Count up the lines in the following listing that hold the word "Tibetano", then give only that count.
** RECORDS PROVIDED follows **
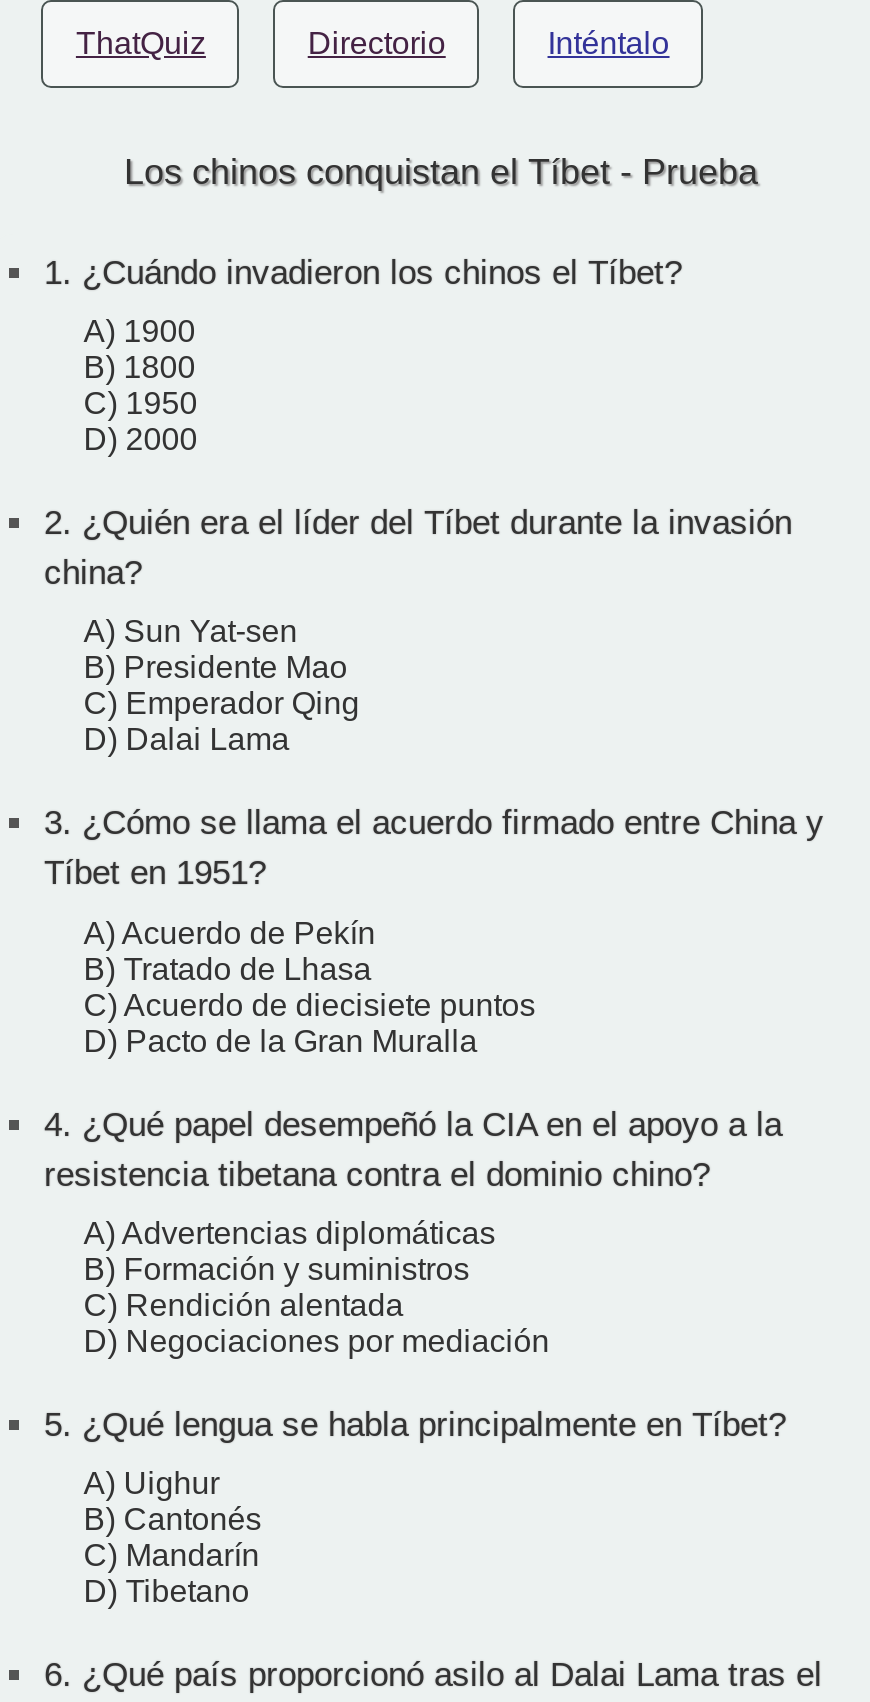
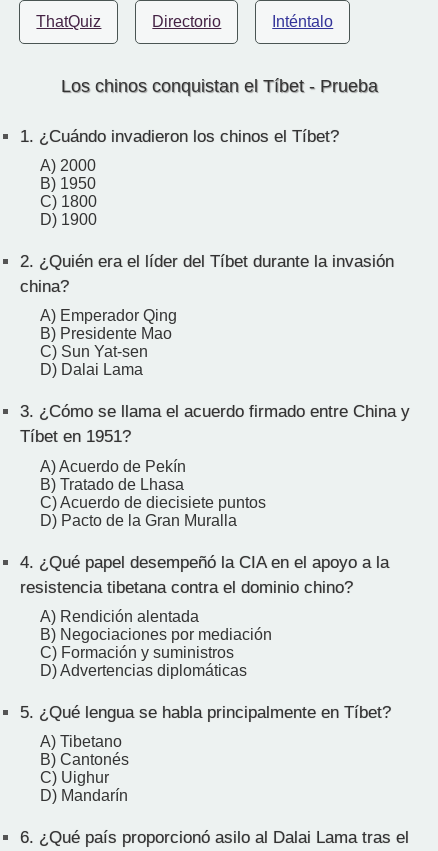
[84,314,196,348] A) 1900 -> [40,157,96,174] A) 2000
[84,350,196,384] B) 1800 -> [40,175,96,192] B) 1950
[84,386,198,420] C) 1950 -> [40,193,97,210] C) 1800
[84,422,198,456] D) 2000 -> [40,211,97,228] D) 1900
[84,615,298,649] A) Sun Yat-sen -> [40,307,177,324] A) Emperador Qing
[84,687,360,721] C) Emperador Qing -> [40,343,148,360] C) Sun Yat-sen
[84,1216,550,1358] A) Advertencias diplomáticas | B) Formación y suministros | C) Rendición alentada | D) Negociaciones por mediación -> [40,608,272,679] A) Rendición alentada | B) Negociaciones por mediación | C) Formación y suministros | D) Advertencias diplomáticas
[84,1466,220,1500] A) Uighur -> [40,733,122,750] A) Tibetano
[84,1538,260,1572] C) Mandarín -> [40,769,109,786] C) Uighur
[84,1574,250,1608] D) Tibetano -> [40,787,128,804] D) Mandarín

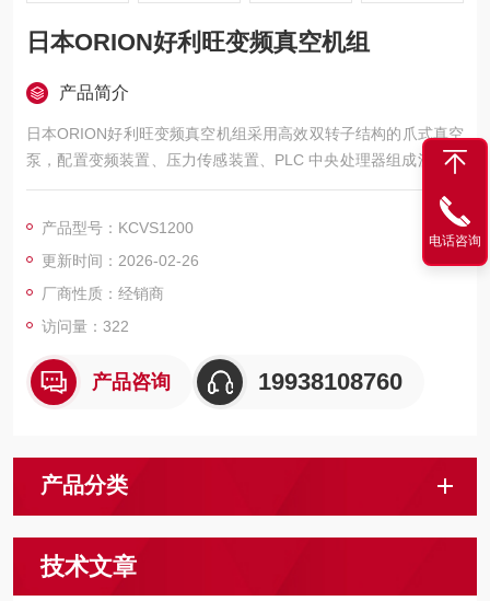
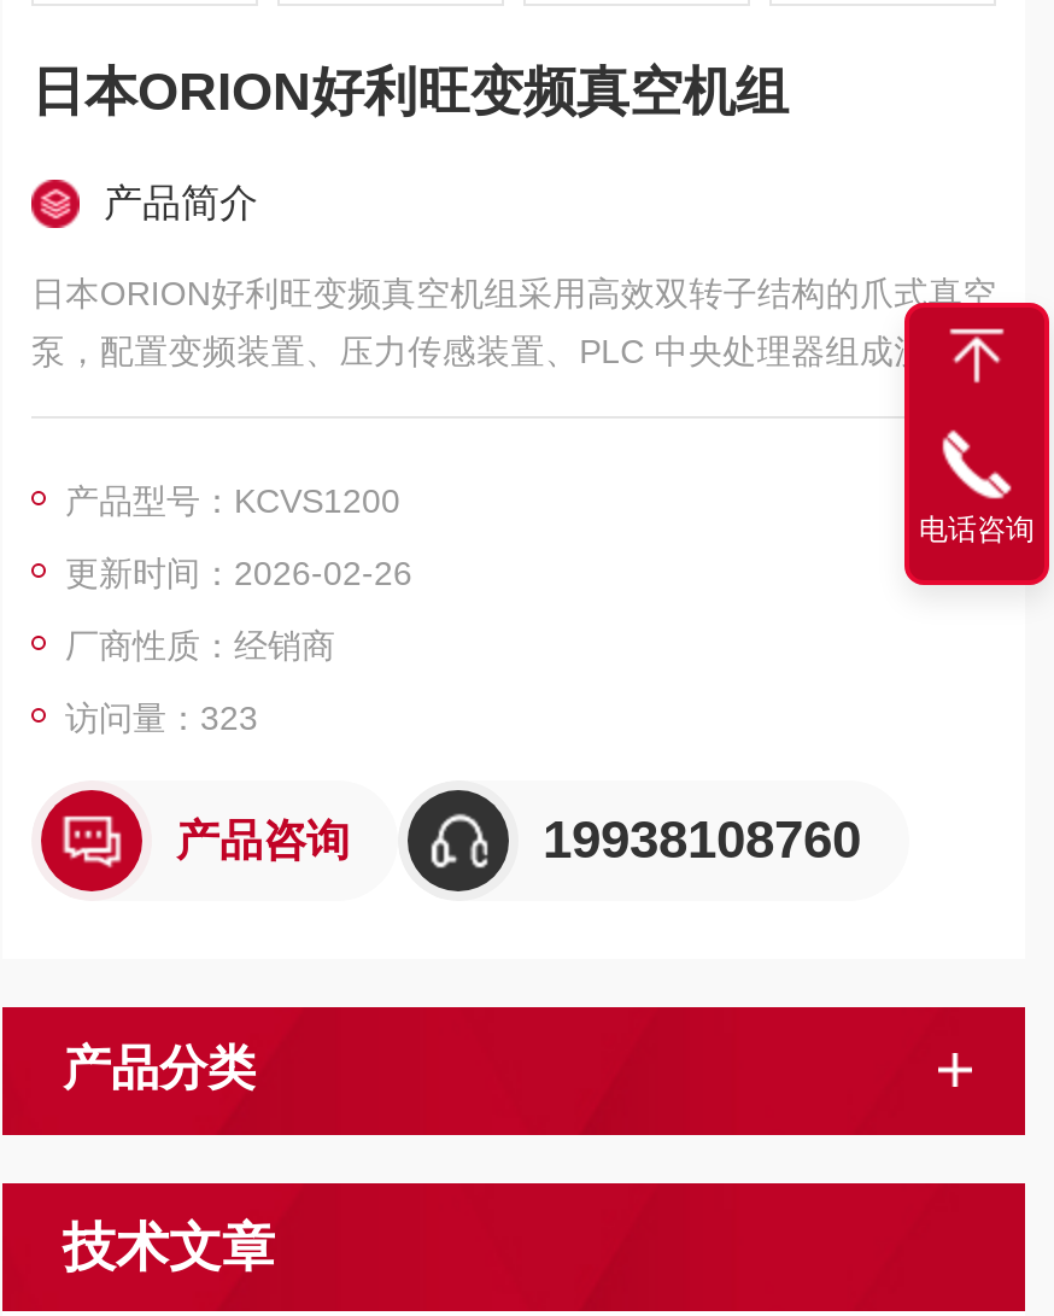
[42,317,129,335] 访问量：322 -> [65,698,258,737] 访问量：323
** End of RECORDS PROVIDED **
## TASK SOLUTION:
2